* _Data records_
::::::::::

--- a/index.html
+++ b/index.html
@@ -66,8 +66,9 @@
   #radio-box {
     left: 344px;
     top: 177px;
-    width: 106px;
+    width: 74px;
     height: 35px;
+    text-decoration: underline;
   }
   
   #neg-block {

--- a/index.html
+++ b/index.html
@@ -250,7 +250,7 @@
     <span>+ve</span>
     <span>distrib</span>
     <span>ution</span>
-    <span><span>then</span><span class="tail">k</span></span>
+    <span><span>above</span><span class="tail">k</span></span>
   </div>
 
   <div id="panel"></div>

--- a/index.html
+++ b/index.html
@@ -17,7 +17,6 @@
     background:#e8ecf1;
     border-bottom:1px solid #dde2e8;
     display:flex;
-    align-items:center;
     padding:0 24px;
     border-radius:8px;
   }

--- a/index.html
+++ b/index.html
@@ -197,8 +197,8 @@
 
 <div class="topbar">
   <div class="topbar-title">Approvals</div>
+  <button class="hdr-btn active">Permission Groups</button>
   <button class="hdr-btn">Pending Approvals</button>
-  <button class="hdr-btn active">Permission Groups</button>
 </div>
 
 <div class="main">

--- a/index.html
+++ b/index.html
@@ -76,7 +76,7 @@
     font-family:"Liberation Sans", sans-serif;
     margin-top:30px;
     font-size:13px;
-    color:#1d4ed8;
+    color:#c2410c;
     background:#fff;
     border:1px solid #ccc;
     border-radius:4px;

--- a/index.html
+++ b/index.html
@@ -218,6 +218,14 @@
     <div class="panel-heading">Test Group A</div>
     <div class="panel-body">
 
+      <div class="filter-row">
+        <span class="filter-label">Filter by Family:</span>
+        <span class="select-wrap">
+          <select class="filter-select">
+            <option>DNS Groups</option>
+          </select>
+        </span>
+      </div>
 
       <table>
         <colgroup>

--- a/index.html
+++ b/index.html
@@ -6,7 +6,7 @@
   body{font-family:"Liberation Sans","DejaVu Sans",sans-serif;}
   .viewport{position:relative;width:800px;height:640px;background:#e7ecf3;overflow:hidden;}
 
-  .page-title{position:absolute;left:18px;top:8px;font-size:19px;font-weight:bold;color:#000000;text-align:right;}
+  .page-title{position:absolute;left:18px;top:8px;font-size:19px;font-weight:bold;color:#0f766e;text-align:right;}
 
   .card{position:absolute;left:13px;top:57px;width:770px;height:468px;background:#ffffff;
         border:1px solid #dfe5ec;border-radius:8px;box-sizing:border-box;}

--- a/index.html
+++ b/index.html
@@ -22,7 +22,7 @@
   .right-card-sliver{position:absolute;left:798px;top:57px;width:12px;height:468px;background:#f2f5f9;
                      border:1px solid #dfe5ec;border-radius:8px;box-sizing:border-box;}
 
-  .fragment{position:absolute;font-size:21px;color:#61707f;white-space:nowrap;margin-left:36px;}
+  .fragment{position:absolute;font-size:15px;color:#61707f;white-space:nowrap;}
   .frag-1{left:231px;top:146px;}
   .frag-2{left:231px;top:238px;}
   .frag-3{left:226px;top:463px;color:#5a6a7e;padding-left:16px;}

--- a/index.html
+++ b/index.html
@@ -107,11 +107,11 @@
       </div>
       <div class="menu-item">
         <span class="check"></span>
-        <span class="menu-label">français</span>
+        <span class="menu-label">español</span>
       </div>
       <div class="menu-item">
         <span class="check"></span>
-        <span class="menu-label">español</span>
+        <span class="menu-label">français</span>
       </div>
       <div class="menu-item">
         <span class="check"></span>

::::::::::

* _Your assignment_
Lines above that have "tail": copy each of them.

* _The completed task_
-    <span><span>then</span><span class="tail">k</span></span>
+    <span><span>above</span><span class="tail">k</span></span>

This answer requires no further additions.